Sting echoes his wife’s sentiment. “For me,” he says, “the abiding emotion is always gratitude. Just being thankful for what you have. Trudie and I both come from poor backgrounds, and to end up here is just an amazing stroke of fortune. We can only be grateful.”


He wakes up every morning and salutes the sun as it rises over his Tuscan paradise, high up on the hill shining over the giant Buddha statue he installed as a reminder of appreciation. “I use those exact words: ‘Thank you’… [for] having the time to reflect.”

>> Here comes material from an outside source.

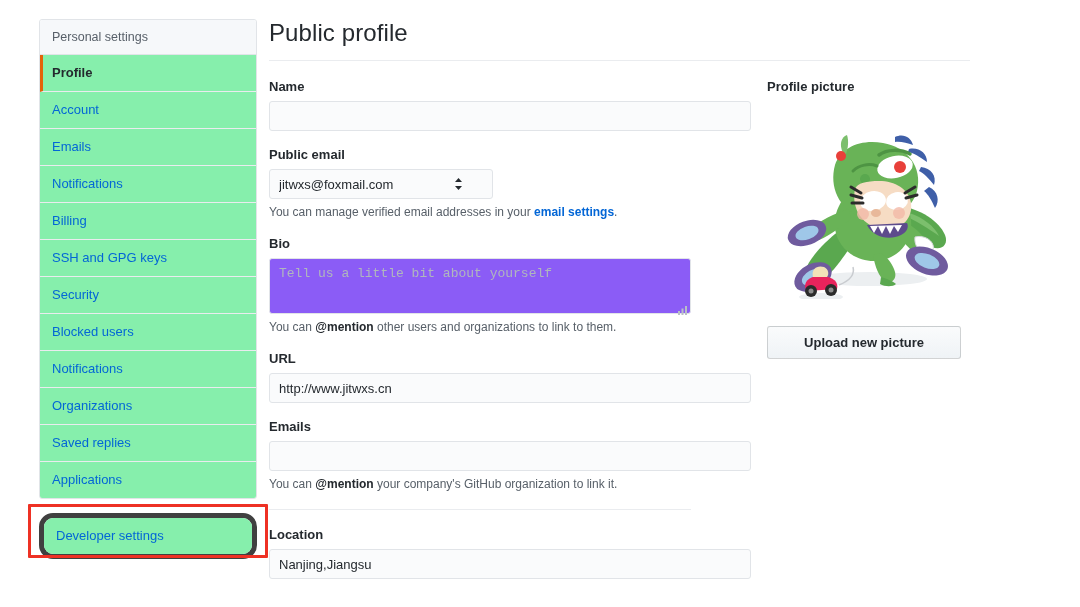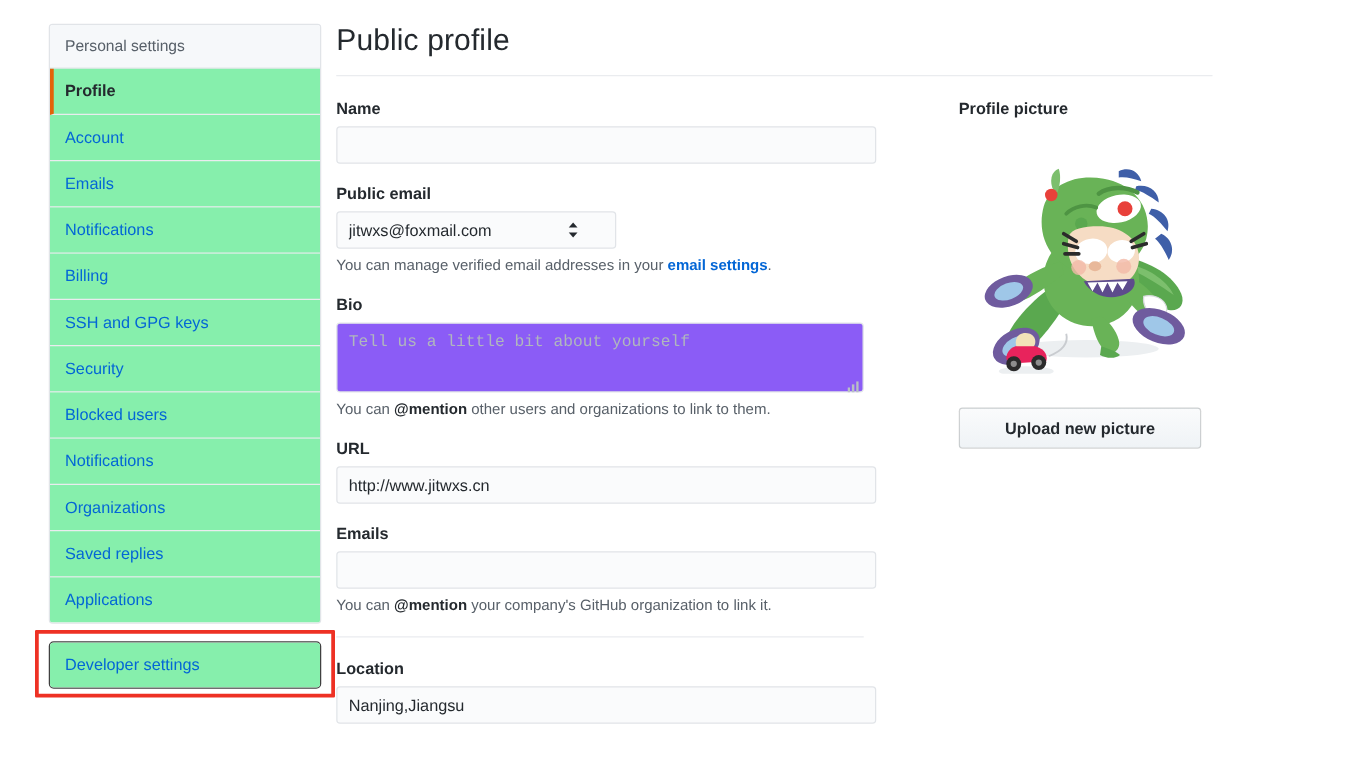"http://www.jitwxs.cn" .text-input { width: 432px -> 482px }
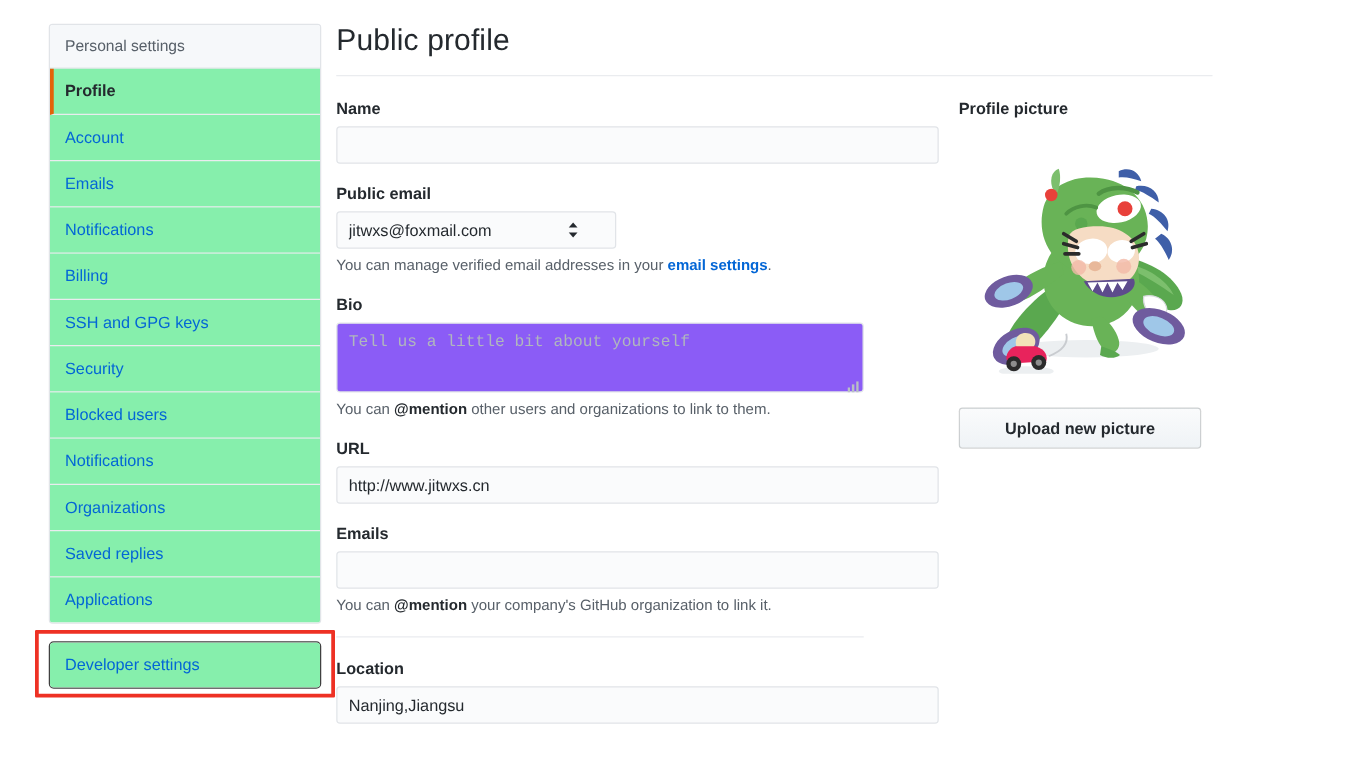"Developer settings" .dev-box { border: 1px solid #404040 -> 5px solid #404040; border-radius: 4px -> 14px }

“[I‘m thankful] for being lucky enough to have this extraordinary life through the love of this man that I adore, and my children, who we adore,” Styler adds. “The love of family, to love and be loved, is for me the greatest thing that we can have in life. And to have this life, that we did not have growing up, is just a treat every day. To sit down and have a glass of wine — which, for God’s sake, is from our vineyard— that is heaven on Earth.”


Needless to say, after 28 years of marriage, Sting and his wife see eye to eye on nearly everything.


“I think we are the embodiment of la dolce vita right now,” he says. “We are living the sweet life, with no bitterness.”